Recientemente, he tenido la oportunidad de volver a ver “El tercer hombre” (1949), en una edición en Blu-Ray, en condiciones más o menos aceptables (todavía deja mucho que desear, aunque supera a las ediciones anteriores, en DVD, con una calidad muy pobre). Hay dos ediciones en Blu-Ray, la de Suevia y la de Criterion. Aquí se puede ver una comparativa entre ambas, con una ligera ventaja para la segunda: http://www.zonadvd.com/modules.php?name=Sections&op=viewarticle&artid=1020, aunque la alta definición puede dar mucho más de sí, si se parte de un master en condiciones. Una pena, pues esta peli ganó el Óscar a la mejor fotografía.

La película, aunque se haya visto varias veces, no aburre. Al contrario: conocer la historia te permite estar más atento a pequeños detalles en los que antes no has reparado. Te puedes fijar más en los gestos de los actores, prácticamente todos ellos en estado de gracia.

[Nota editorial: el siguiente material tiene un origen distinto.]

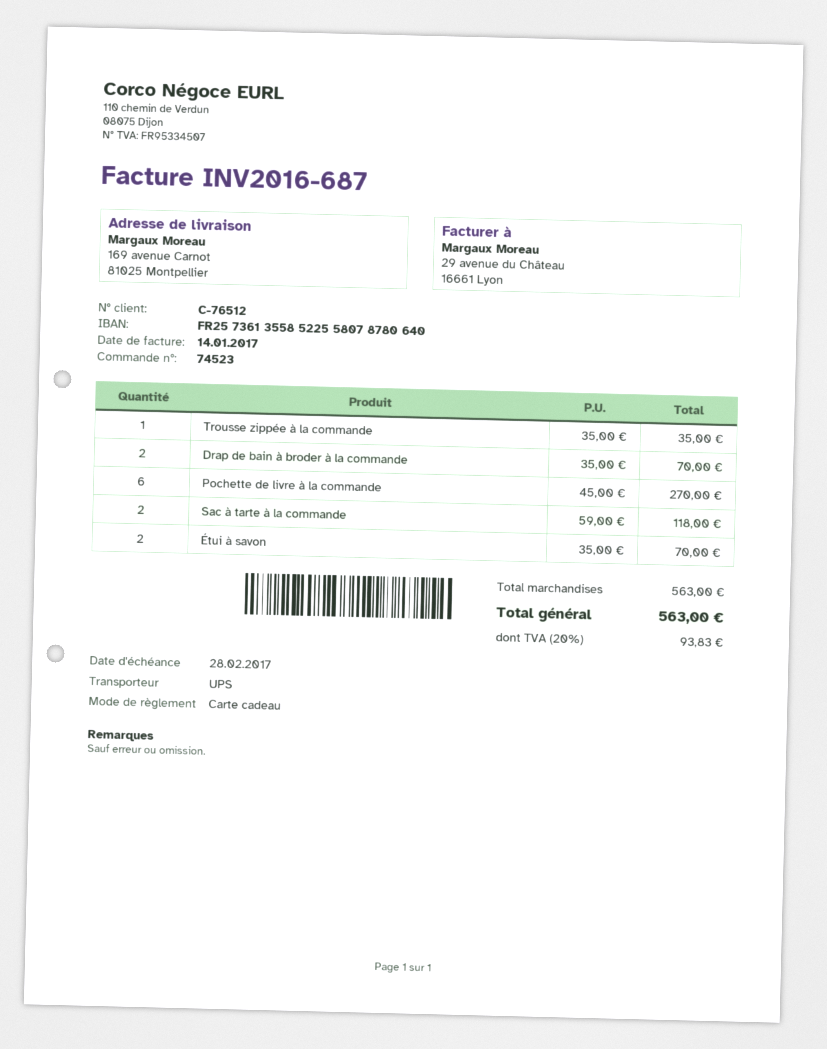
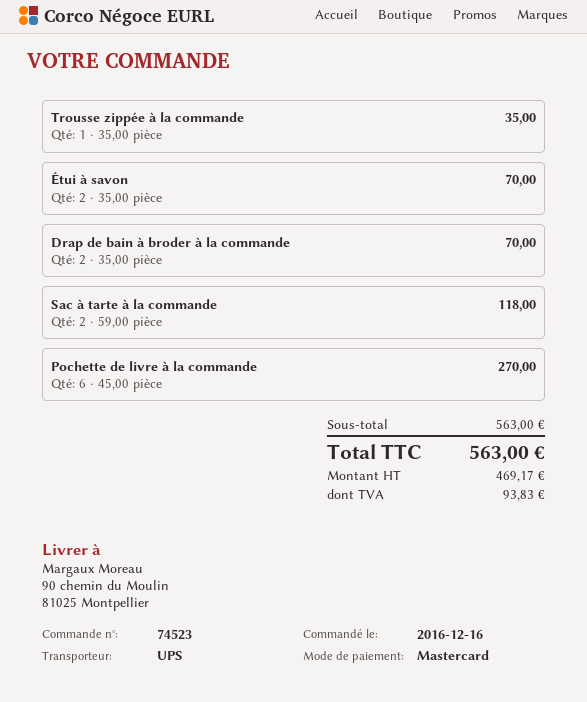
payment method: gift card -> Mastercard
ship to: 169 avenue Carnot, 81025 Montpellier -> 90 chemin du Moulin, 81025 Montpellier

Y apreciar la calidad de las imágenes, de la concepción de los planos. Puedes disfrutar más de las pequeñas historias que subyacen bajo la trama principal, y gozar, al fin y al cabo, de una de esas pequeñas joyas del cine que con un bajo presupuesto se ha convertido en un gran clásico.

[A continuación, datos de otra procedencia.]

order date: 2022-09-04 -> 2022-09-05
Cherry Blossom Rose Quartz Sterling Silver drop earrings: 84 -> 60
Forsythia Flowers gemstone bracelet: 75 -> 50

Y es que tras una narrativa que, en principio, parece convencional, hay todo un reflejo de sentimientos y emociones apenas afloradas. Porque bajo una capa de barniz del mejor cine negro, construido a la sombra de un tercer hombre que sólo aparece al final (con la entrada de Orson Welles en la película, y su posible participación en las labores de dirección), descubrimos otras historias, engarzadas con una agilidad narrativa fuera de lo común. Historias que fluyen con rapidez y se explican de manera simple y directa.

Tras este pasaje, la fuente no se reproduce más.